Monday, September 07, 2009

PHP Serialization And Recursion Demystified

Introduction

PHP has different in-core callbacks able to help us with daily deployment, debug, improvements. At the same time, PHP is loads of intrinsic "gotcha", too often hard to understand, hard to explain, or simply hard to manage. One common problem is about debug, caching, or freezing, and the way we would like to debug, cache, or freeze, variables.
For freezing, I mean those procedures able to regenerate a stored variable and its status, in order to reuse that variable, to understand what happened in that moment with that variable, or just to speed up expensive tasks already completed.


The Problem

One of the most common procedures to freeze variables is their serialization, performed in core via a well known serialize function.
Please consider this example:

$person = new Employee('Mr. Lucky Me');
// ... do some useful task
myCompanyFreezer($person);

// the myCompanyFreezer function

function myCompanyFreezer(Employee $p){

$company = Company::getInstance();
// note that this company has exclusive
// control over the employee work (reference)
$company->employees[] = &$p;

// on the other hand employee
// has finally a company to work with
// but no control over the company
$p->company = $company;

// update and freeze the employee status
$company->add(serialize($p));
}

So, while company has an exclusive contract, and each employee is totally under company control, the employee has nothing to do with company decisions, but it can proudly say: "Look at me, I work for Company::getInstance()!".
But being serialization recursive, we will find the company instance present as employee "company" property.
The problem is that the company instance has an "employees" property which contain one or more employees, included the employee Mr. Lucky Me.
And so on and on until infinite recursions, a massive waste of resources and ... ALT!, serialize is clever enough to understand when there are recursions and rather than going on with nested serializations it simply put a reference to the serialized object.
Got headache already?

Two Different Kind Of Recursions

Being serialize main purpose to freeze a variable status, and being PHP still a bit hybrid about references and shadow copies, serialize could produce two kinds of pointer: r and R.
The lowercase "r" will be a recursion, while the uppercase "R" will be a recursion by reference.
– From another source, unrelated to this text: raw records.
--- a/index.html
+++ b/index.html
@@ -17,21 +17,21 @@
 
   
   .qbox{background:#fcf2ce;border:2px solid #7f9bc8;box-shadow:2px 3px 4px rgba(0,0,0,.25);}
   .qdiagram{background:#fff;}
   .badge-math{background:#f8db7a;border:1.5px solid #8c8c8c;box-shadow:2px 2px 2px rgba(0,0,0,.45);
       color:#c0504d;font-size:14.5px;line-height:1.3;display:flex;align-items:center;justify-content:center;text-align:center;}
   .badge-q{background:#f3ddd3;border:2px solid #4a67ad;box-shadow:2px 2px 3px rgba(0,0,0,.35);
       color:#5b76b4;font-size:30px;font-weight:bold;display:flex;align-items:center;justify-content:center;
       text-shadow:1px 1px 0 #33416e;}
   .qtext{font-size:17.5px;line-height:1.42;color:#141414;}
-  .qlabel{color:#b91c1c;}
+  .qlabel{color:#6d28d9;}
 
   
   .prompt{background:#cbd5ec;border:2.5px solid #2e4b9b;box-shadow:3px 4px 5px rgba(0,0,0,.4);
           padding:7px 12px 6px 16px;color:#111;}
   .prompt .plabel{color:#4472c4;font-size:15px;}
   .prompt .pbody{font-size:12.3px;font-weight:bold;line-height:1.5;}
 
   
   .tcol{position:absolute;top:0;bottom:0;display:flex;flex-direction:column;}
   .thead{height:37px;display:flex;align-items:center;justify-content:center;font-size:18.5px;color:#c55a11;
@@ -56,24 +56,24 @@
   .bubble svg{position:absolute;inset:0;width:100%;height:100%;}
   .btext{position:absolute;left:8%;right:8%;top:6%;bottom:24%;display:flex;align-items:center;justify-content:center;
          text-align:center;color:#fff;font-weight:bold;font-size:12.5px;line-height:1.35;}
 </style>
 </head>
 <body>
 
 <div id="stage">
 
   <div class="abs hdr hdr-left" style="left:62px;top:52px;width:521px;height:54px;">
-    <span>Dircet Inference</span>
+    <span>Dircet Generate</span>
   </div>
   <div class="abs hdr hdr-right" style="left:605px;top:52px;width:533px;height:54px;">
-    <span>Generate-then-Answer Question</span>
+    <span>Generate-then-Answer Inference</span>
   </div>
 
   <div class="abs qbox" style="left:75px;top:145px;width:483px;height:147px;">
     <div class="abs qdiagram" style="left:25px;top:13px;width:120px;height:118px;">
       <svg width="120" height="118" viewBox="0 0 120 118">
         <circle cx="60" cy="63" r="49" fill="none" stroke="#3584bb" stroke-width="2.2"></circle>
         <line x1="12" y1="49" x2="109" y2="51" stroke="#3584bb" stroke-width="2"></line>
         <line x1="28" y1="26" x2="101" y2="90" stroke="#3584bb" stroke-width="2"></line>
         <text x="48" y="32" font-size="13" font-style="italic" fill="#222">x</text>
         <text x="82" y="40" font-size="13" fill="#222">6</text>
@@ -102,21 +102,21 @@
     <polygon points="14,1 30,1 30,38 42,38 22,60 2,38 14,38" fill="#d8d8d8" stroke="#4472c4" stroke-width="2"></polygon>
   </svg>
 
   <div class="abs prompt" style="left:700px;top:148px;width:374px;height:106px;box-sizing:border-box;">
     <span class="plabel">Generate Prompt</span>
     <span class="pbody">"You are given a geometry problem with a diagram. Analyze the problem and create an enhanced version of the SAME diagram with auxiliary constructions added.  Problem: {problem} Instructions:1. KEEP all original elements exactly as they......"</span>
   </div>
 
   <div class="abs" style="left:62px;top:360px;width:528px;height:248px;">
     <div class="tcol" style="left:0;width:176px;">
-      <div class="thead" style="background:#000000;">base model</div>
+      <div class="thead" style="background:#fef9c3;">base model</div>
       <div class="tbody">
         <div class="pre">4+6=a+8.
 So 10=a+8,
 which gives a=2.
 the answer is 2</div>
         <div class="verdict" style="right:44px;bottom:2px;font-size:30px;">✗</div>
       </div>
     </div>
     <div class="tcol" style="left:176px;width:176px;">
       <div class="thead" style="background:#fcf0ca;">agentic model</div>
// serialized recursion - the ABC
$o = new stdClass;

// recursion
$o->normal = $o;

// recursion by reference
$o->reference = &$o;

echo serialize($o);
// O:8:"stdClass":2:{s:6:"normal";r:1;s:9:"reference";R:1;}

We should focus into r:1; and R:1;.
While the "r", or the "R", means there is a recursion, the unsigned integer indicates the exact object that "caused" that recursion.
When we perform an unserialize operation, the parser cannot obviously de-serialize as we read, because if we have an instance or an array, internal values should be ready to be assigned already "unserialized".
This simply means that the number after the R is not sequential, and there is no relation with the length of the string, but only a relation with de-serialization process.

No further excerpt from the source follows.